我试图在python中尝试mapreduce对模式。需要检查一个单词是否在文本文件中,然后找到它旁边的单词并产生一对两个单词。继续遇到:
neighbors = words[words.index(w) + 1]
ValueError: substring not found
或
ValueError: ("the") is not in list
file cwork_trials.py
from mrjob.job import MRJob
class MRCountest(MRJob):
# Word count
def mapper(self, _, document):
# Assume document is a list of words.
#words = []
words = document.strip()
w = "the"
neighbors = words.index(w)
for word in words:
#searchword = "the"
#wor.append(str(word))
#neighbors = words[words.index(w) + 1]
yield(w,1)
def reducer(self, w, values):
yield(w,sum(values))
if __name__ == '__main__':
MRCountest.run()
编辑: 尝试使用配对模式在文档中搜索特定单词的每个实例,然后每次都找到它旁边的单词。
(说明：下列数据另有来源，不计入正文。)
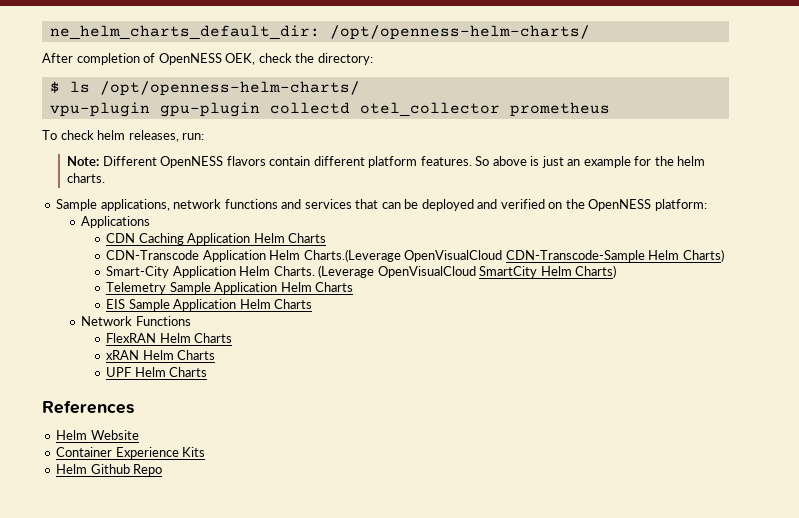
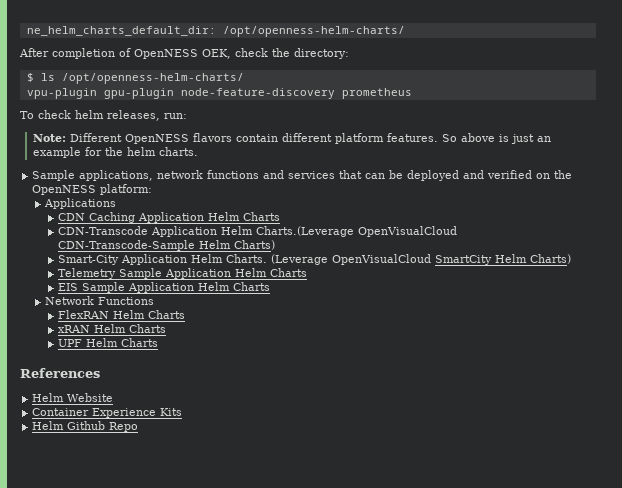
- vpu-plugin gpu-plugin collectd otel_collector prometheus
+ vpu-plugin gpu-plugin node-feature-discovery prometheus

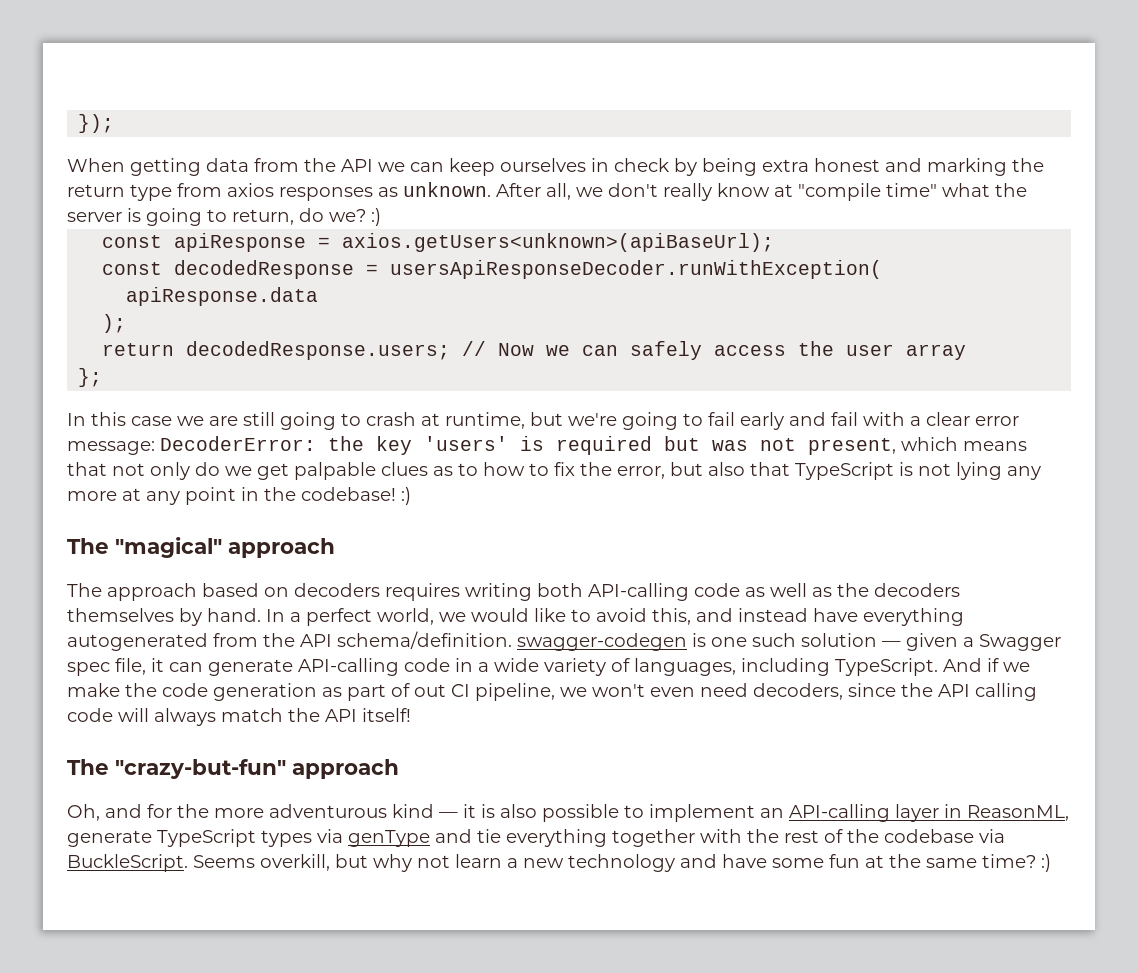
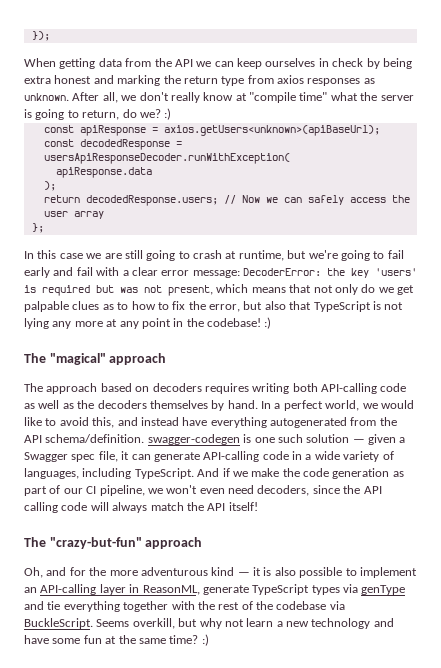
- And if we make the code generation as part of out CI pipeline, we won't even need decoders, since the API calling code will always match the API itself!
+ And if we make the code generation as part of our CI pipeline, we won't even need decoders, since the API calling code will always match the API itself!

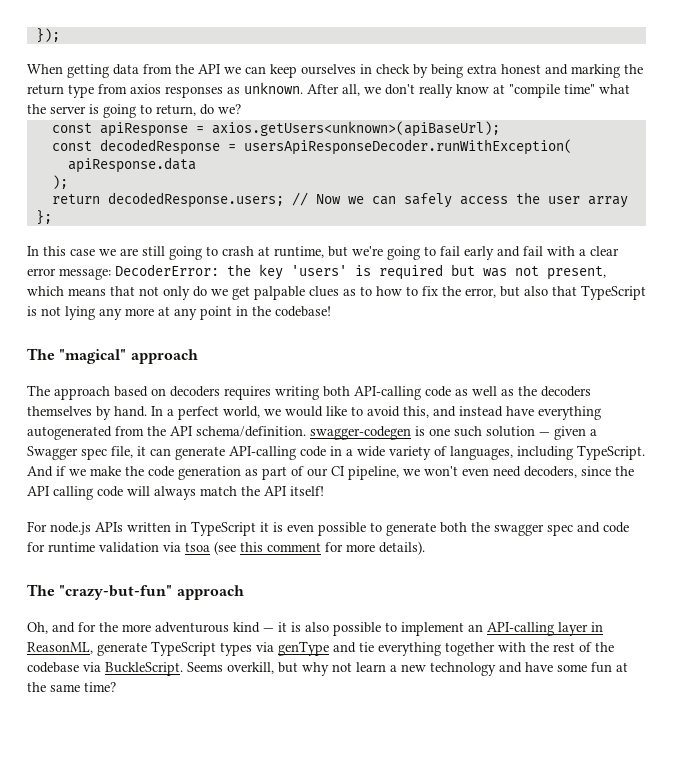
- After all, we don't really know at "compile time" what the server is going to return, do we? :)
+ After all, we don't really know at "compile time" what the server is going to return, do we?
- the key 'users' is required but was not present, which means that not only do we get palpable clues as to how to fix the error, but also that TypeScript is not lying any more at any point in the codebase! :)
+ the key 'users' is required but was not present, which means that not only do we get palpable clues as to how to fix the error, but also that TypeScript is not lying any more at any point in the codebase!
+ For node.js APIs written in TypeScript it is even possible to generate both the swagger spec and code for runtime validation via tsoa (see this comment for more details).
- Seems overkill, but why not learn a new technology and have some fun at the same time? :)
+ Seems overkill, but why not learn a new technology and have some fun at the same time?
然后为每个实例产生一对结果,即找到“the”的实例和它旁边的单词,即[the],[book],[the],[cat]等。
from mrjob.job import MRJob
class MRCountest(MRJob):
# Word count
def mapper(self, _, document):
# Assume document is a list of words.
#words = []
words = document.split(" ")
want = "the"
for w, want in enumerate(words, 1):
if (w+1) < len(words):
neighbors = words[w + 1]
pair = (want, neighbors)
for u in neighbors:
if want is "the":
#pair = (want, neighbors)
yield(pair),1
#neighbors = words.index(w)
#for word in words:
#searchword = "the"
#wor.append(str(word))
#neighbors = words[words.index(w) + 1]
#yield(w,1)
#def reducer(self, w, values):
#yield(w,sum(values))
if __name__ == '__main__':
MRCountest.run()
按照目前的情况,我得到每个单词对的产量与相同配对的倍数。
答案 0 :(得分:1)
当您使用words.index("the")
时,您只会在列表或字符串中获得“the”的第一个实例,并且如您找到的那样,如果“the”不存在,您将收到错误。< / p>
另外,你提到你正在尝试产生对,但只产生一个单词。
我认为你要做的事情更像是这样:
def get_word_pairs(words):
for i, word in enumerate(words):
if (i+1) < len(words):
yield (word, words[i + 1]), 1
if (i-1) > 0:
yield (word, words[i - 1]), 1
假设您对两个方向的邻居感兴趣。 (如果没有,你只需要第一次收益。)
最后,由于您使用document.strip()
,我怀疑该文档实际上是一个字符串而不是列表。如果是这种情况,您可以使用words = document.split(" ")
获取单词列表,假设您没有任何标点符号。